13See Herlihy and Shavit [2008] Chapter 9 for details of each of these approaches applied to a set implemented as a linked list.

14Because of mutual exclusion, it is a point as far as any other operations are concerned. However, lazy update methods also tend to have a single linearisation point.

15The lwsync instruction ensures that memory accesses by the issuing processor for instructions before the lwsync complete before any memory accesses for instructions after the lwsync, as viewed by all processors. It stands for ‘light-weight sync’ and is a version of the sync, where the ‘heavy-weight’ version, written just sync, deals with input/output device memory in addition to ordinary cached memory. Both lwsync and sync are somewhat expensive since their implementation typically involves waiting for the write buffer to drain before allowing future memory accessing instructions to issue. This implies waiting for inter-processor cache synchronisation to complete.

16The isync instruction ensures that all instructions previously issued by this processor complete before any future instruction of this processor. It is suitable for separating previous loads from future memory accesses. It does not guarantee that previous and future stores will be perceived by other processors in the locally issued order — that requires one of the sync instructions.
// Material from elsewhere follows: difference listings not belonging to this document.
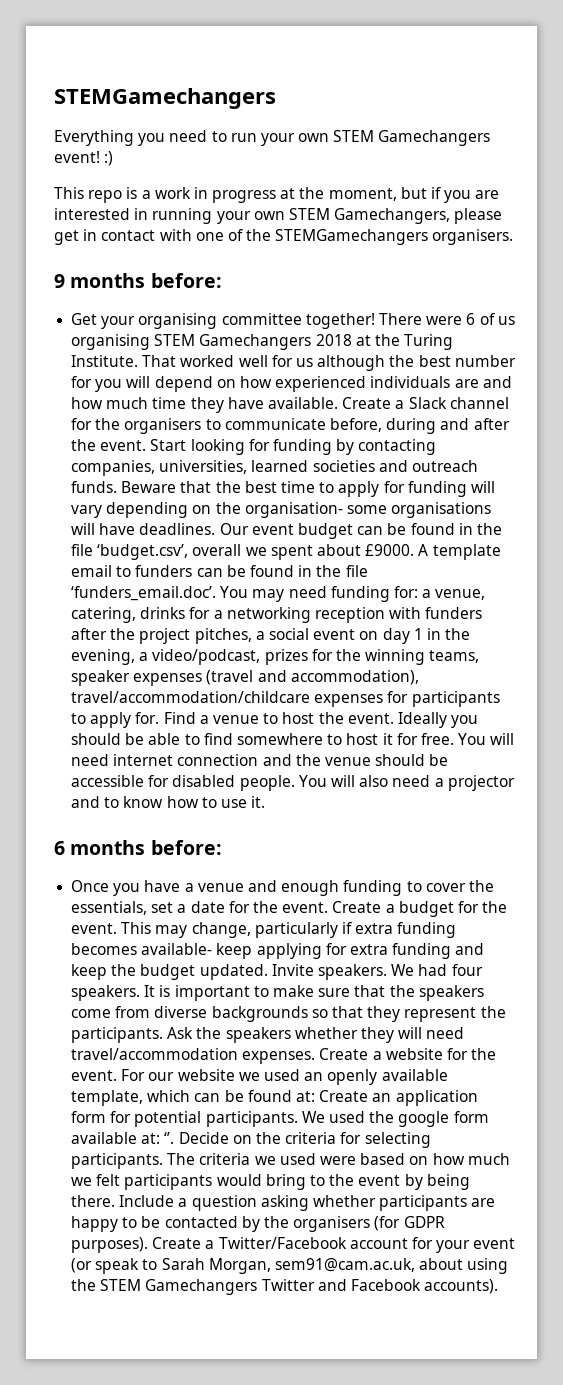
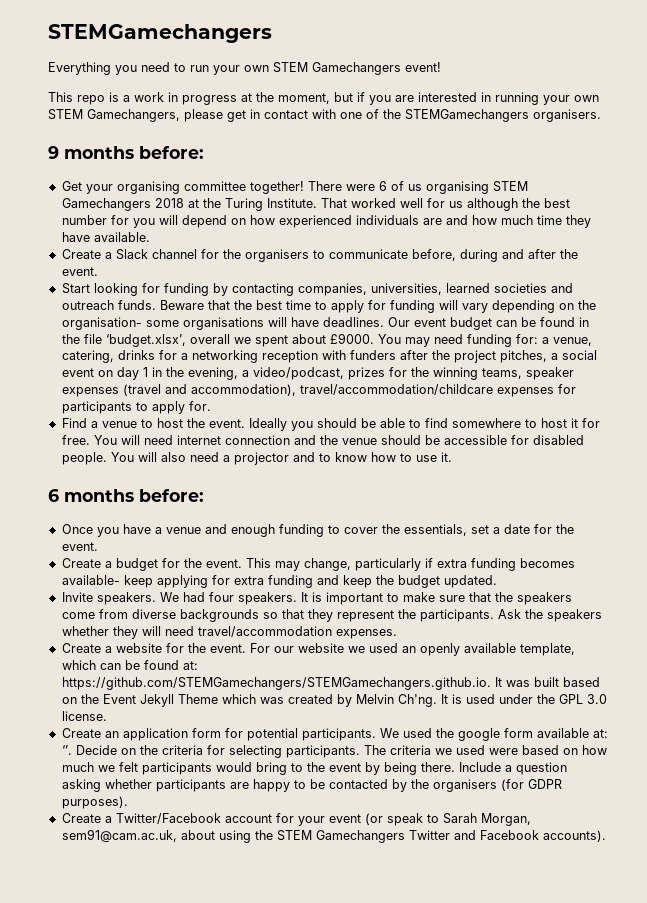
[104,151,114,166] :) -> (441, 67) none
(338, 403) none -> (150, 237) //
(147, 445) none -> (98, 271) //
[97,544,189,560] ‘budget.csv’, -> [105,334,186,347] ‘budget.xlsx’,
[418,544,501,560] [71,565,368,577] [71,586,217,601] A template email to funders can be found in the file ‘funders_email.doc’. -> (374, 338) none
(160, 718) none -> (211, 406) //
(329, 907) none -> (98, 546) //
(268, 972) none -> (497, 581) //
(316, 1057) none -> (397, 634) //
(315, 1096) none -> [61,677,600,690] [61,694,607,707] [61,711,107,721] https://github.com/STEMGamechangers/STEMGamechangers.github.io. It was built based on the Event Jekyll Theme which was created by Melvin Ch'ng. It is used under the GPL 3.0 license. //
(149, 1245) none -> (128, 802) //

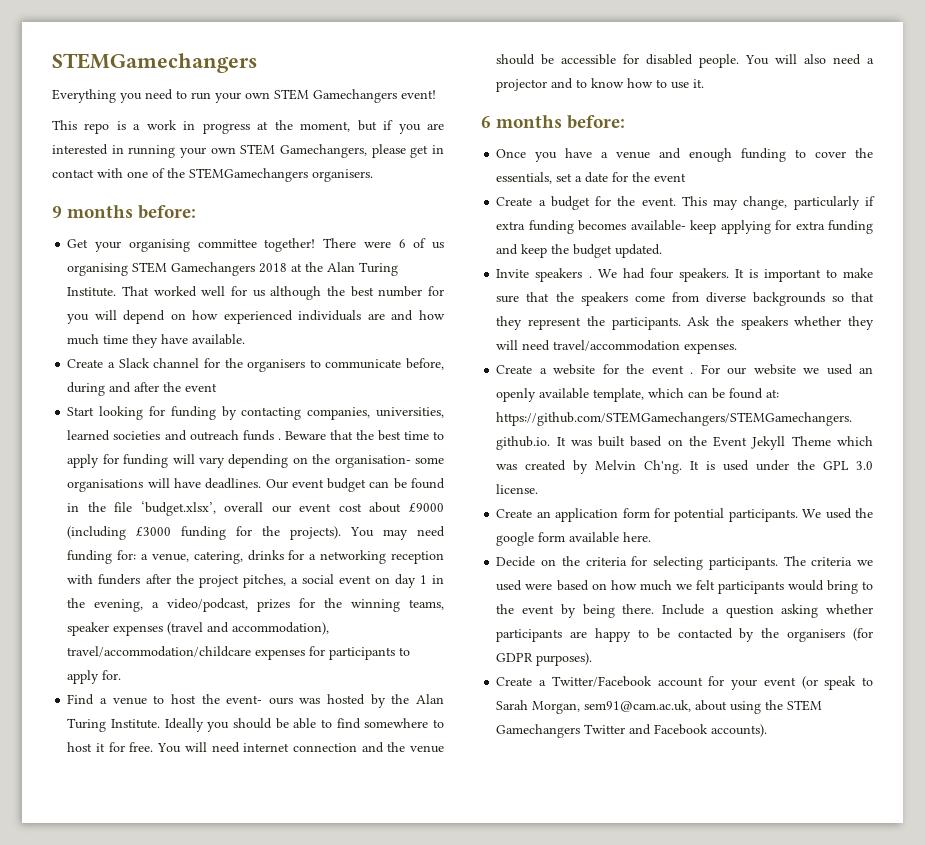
(221, 203) none -> [327,262,356,272] Alan
[61,267,98,276] event. -> [185,383,218,392] event
[117,300,156,310] funds. -> [242,430,281,441] funds .
[233,333,374,347] we spent about £9000. -> [271,502,445,513] [67,526,342,540] our event cost about £9000 (including £3000 funding for the projects).
[208,419,245,428] event. -> [226,694,444,708] [67,718,161,732] event- ours was hosted by the Alan Turing Institute.
[61,542,98,551] event. -> [654,173,687,182] event
[96,592,156,605] speakers. -> [535,268,592,282] speakers .
[209,644,246,653] event. -> [651,365,694,374] event .
[592,729,608,738] [61,745,72,755] at: ‘’. -> [623,532,652,542] here. //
One reason isync may be more efficient is that it involves only processor-local waiting, for the instruction pipeline to empty sufficiently; it does not itself require cache coherence activity.

17The names of variables are different from Arora et al [1998], and the algorithm here calls the local end’s index top and the opposite end’s index tail, so as to correspond better with the view that the local end of the deque is a stack and the other end is the tail (removal point) of a queue.